*TASK REQUIREMENTS*.
Which lines of the entries contain the word "align"? Please list them.

*DATA TO PROCESS*.
================
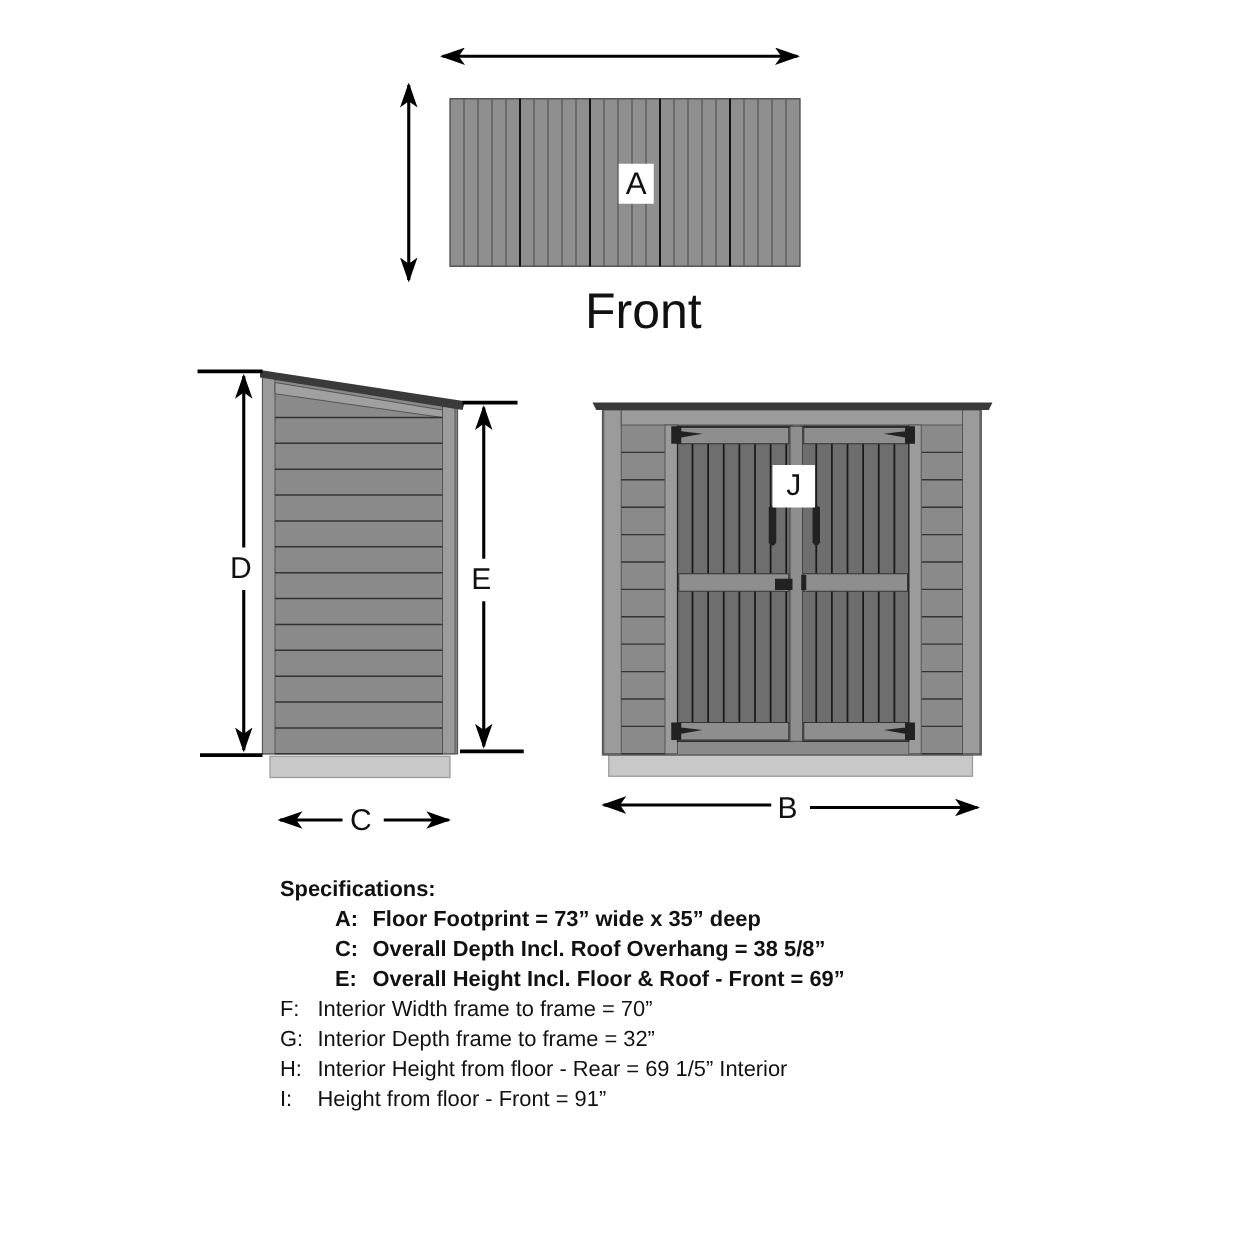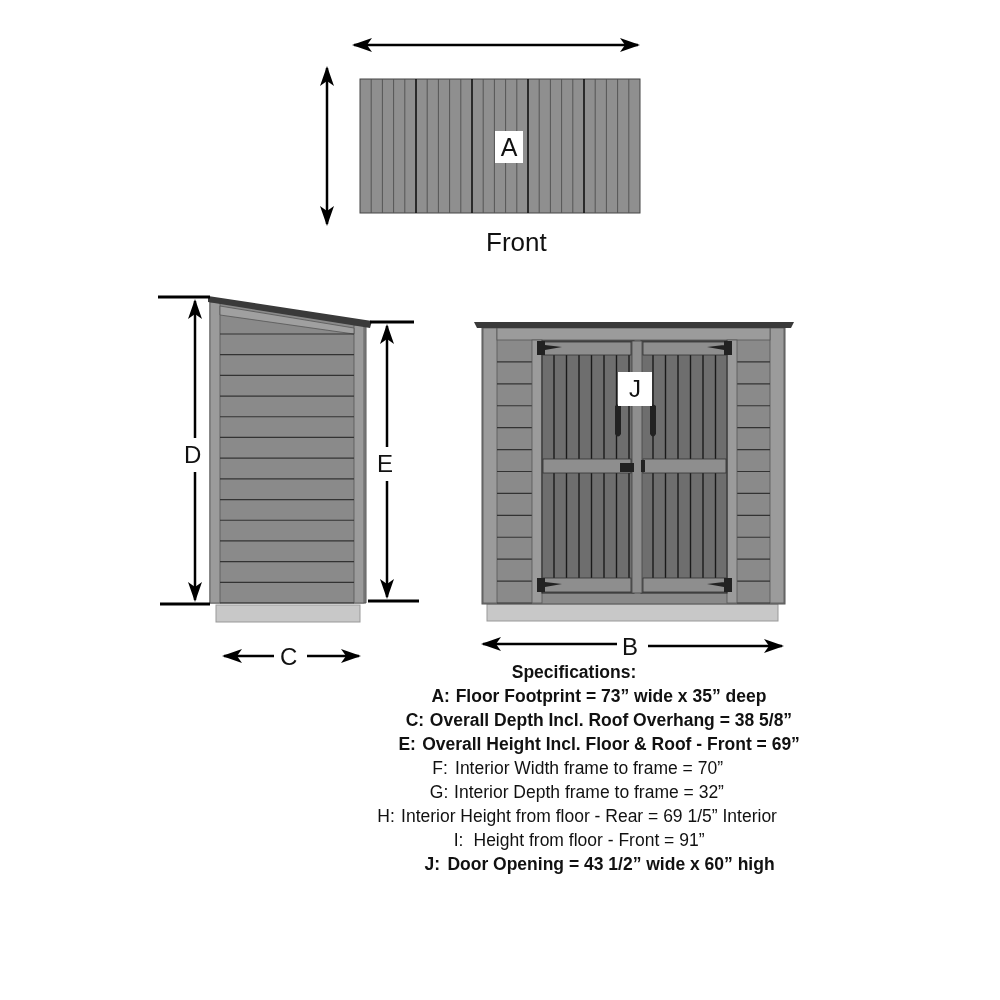--- a/index.html
+++ b/index.html
@@ -187,7 +187,7 @@
 </svg>
 
 <div class="tag" style="left:495px;top:131px;width:28px;height:32px;line-height:32px;font-size:25px;">A</div>
-<div class="lbl" style="left:486px;top:229px;font-size:26px;">Front</div>
+<div class="lbl" style="left:468px;top:229px;font-size:40px;">Front</div>
 
 <div class="lbl" style="left:184px;top:443px;font-size:24px;">D</div>
 <div class="lbl" style="left:377px;top:452px;font-size:24px;">E</div>

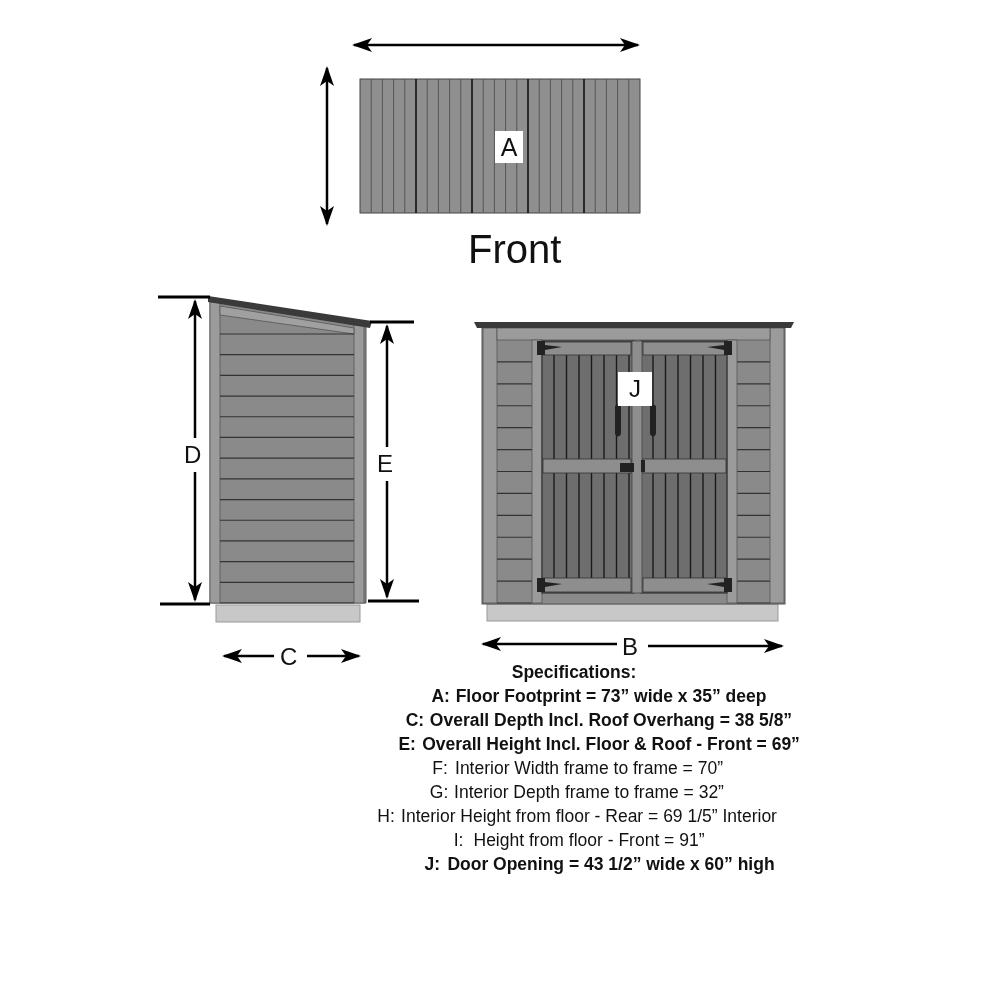--- a/index.html
+++ b/index.html
@@ -7,7 +7,7 @@
   svg { position:absolute; left:0; top:0; }
   .lbl { position:absolute; font-family:"Liberation Sans", sans-serif; color:#111; line-height:1; }
   .tag { position:absolute; background:#fff; font-family:"Liberation Sans", sans-serif; font-size:24px; text-align:center; line-height:1; }
-  .specs { position:absolute; left:224px; top:660px; width:700px; font-family:"Liberation Sans", sans-serif; font-size:17.5px;text-align:center; }
+  .specs { position:absolute; left:224px; top:699px; width:700px; font-family:"Liberation Sans", sans-serif; font-size:17.5px; }
   .spec-line { height:24px; line-height:24px; white-space:nowrap; }
   .spec-line.bold { font-weight:bold;margin-left:44px; }
   .spec-title { height:24px; line-height:24px; font-weight:bold; }

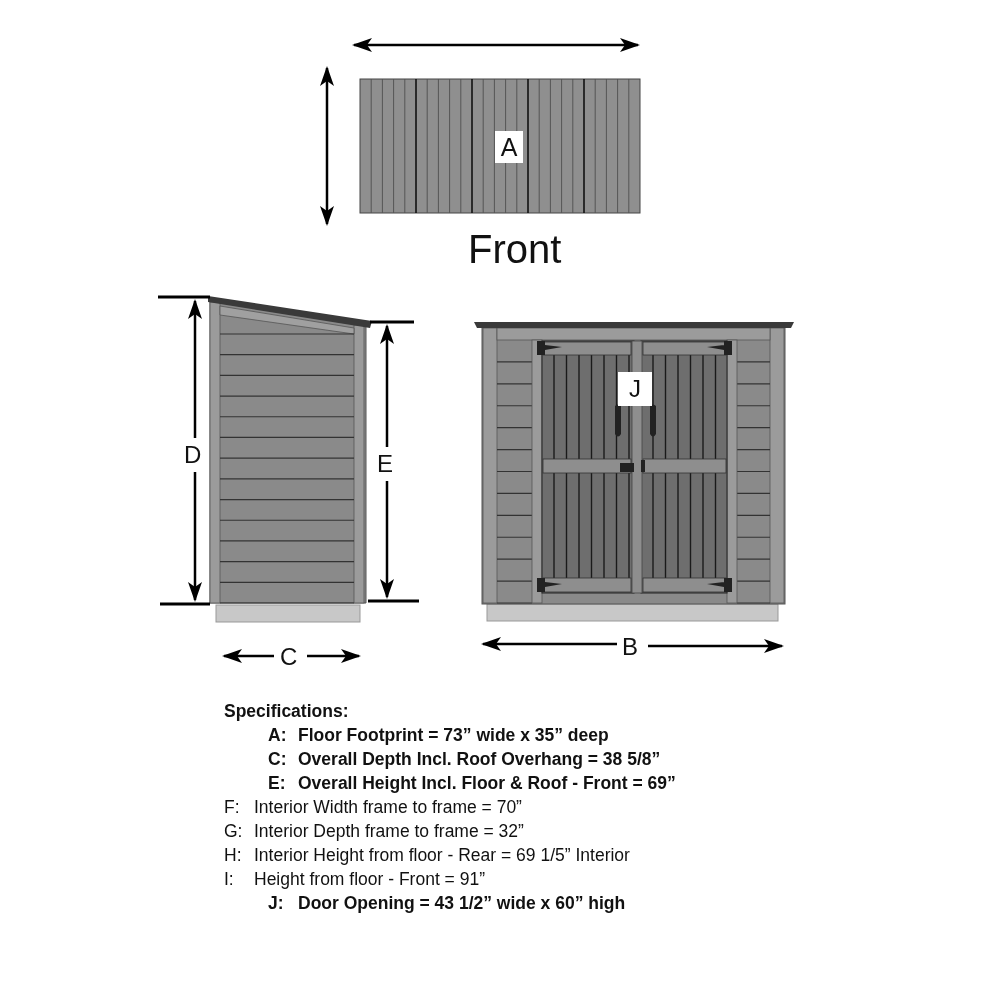--- a/index.html
+++ b/index.html
@@ -205,7 +205,6 @@
   <div class="spec-line"><span class="spec-key">G:</span><span>Interior Depth frame to frame = 32”</span></div>
   <div class="spec-line"><span class="spec-key">H:</span><span>Interior Height from floor - Rear = 69 1/5” Interior</span></div>
   <div class="spec-line"><span class="spec-key">I:</span><span>Height from floor - Front = 91”</span></div>
-  <div class="spec-line bold"><span class="spec-key">J:</span><span>Door Opening = 43 1/2” wide x 60” high</span></div>
 </div>
 
 </body></html>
================
*RESPONSE*.
   .tag { position:absolute; background:#fff; font-family:"Liberation Sans", sans-serif; font-size:24px; text-align:center; line-height:1; }
-  .specs { position:absolute; left:224px; top:660px; width:700px; font-family:"Liberation Sans", sans-serif; font-size:17.5px;text-align:center; }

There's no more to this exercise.